# Task to complete:
Wherever the string "content" appears in the entries below, return the line that holds it.

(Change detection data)
════════════════

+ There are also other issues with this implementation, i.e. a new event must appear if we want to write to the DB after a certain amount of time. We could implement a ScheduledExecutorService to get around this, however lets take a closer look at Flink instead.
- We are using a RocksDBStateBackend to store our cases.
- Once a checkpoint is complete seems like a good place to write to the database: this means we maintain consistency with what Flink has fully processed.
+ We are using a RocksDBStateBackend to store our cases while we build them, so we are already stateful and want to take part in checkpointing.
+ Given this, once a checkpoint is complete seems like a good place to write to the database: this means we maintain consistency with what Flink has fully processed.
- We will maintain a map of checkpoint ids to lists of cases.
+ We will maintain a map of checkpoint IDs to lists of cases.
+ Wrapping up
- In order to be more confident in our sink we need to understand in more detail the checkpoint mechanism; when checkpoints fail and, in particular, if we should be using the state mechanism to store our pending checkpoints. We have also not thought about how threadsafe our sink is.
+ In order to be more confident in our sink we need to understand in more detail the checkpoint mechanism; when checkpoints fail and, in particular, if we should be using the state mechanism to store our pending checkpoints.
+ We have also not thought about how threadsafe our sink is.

════════════════

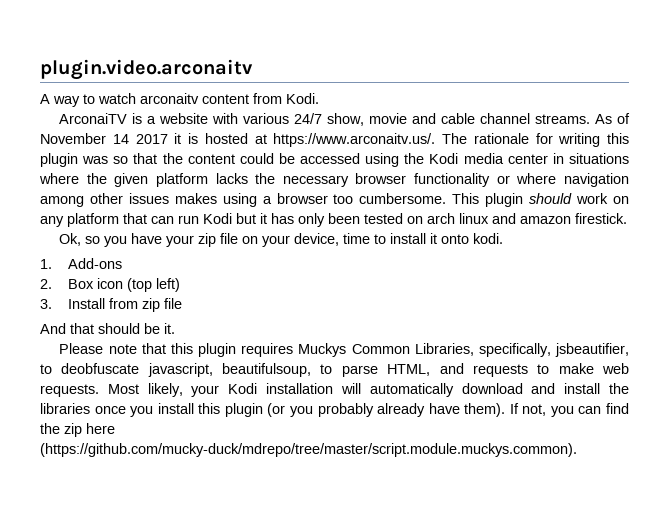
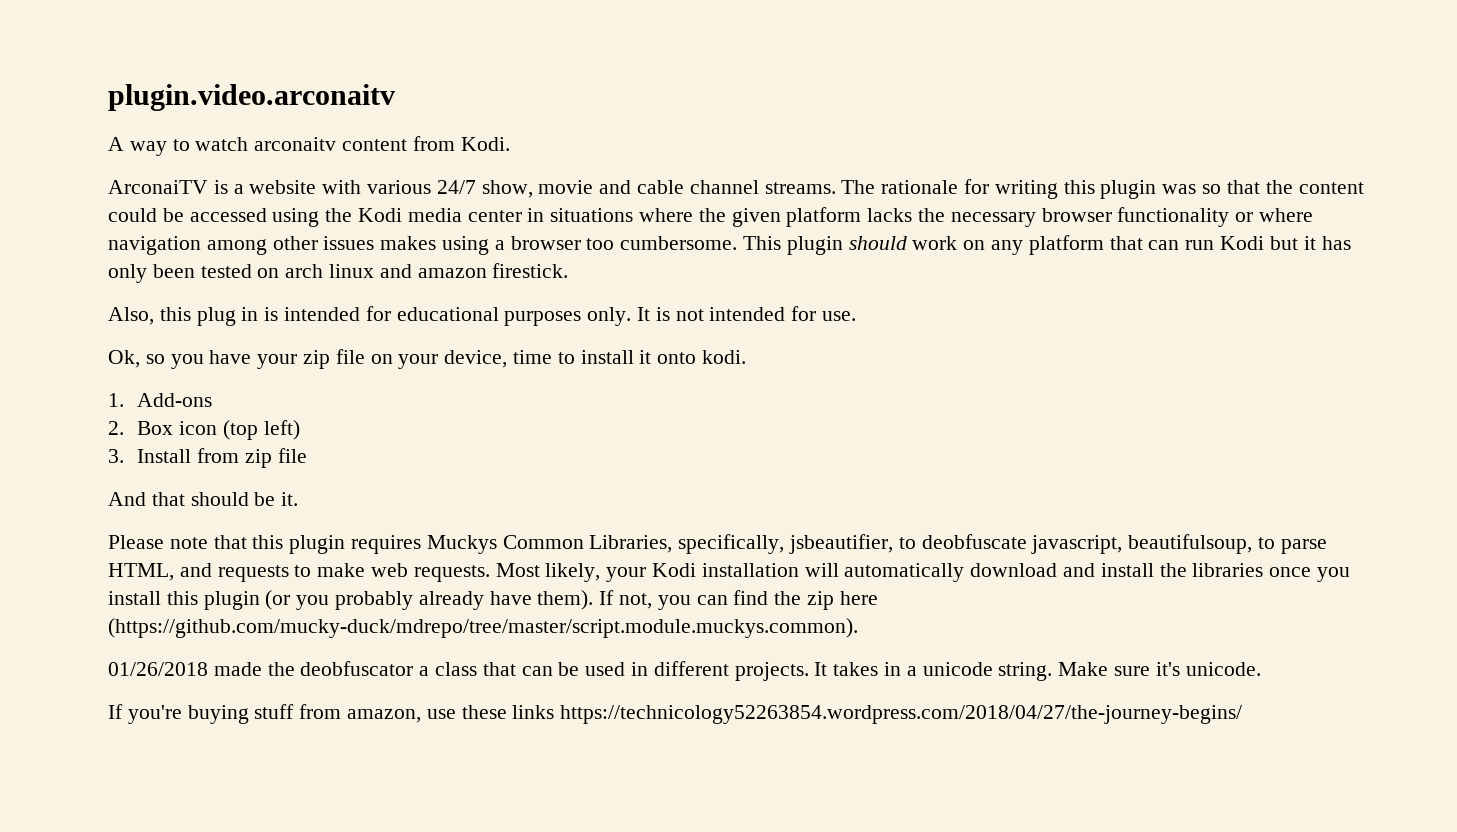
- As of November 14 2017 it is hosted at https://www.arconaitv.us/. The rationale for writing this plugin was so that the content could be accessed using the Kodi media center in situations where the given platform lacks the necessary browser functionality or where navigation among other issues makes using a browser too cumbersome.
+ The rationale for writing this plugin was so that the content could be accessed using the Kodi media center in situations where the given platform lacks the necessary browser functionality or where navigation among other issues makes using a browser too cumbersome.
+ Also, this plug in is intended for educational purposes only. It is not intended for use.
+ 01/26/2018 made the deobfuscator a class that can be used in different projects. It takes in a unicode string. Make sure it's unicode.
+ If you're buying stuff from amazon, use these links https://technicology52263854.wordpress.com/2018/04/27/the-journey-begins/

════════════════

# Result of the exercise:
- As of November 14 2017 it is hosted at https://www.arconaitv.us/. The rationale for writing this plugin was so that the content could be accessed using the Kodi media center in situations where the given platform lacks the necessary browser functionality or where navigation among other issues makes using a browser too cumbersome.
+ The rationale for writing this plugin was so that the content could be accessed using the Kodi media center in situations where the given platform lacks the necessary browser functionality or where navigation among other issues makes using a browser too cumbersome.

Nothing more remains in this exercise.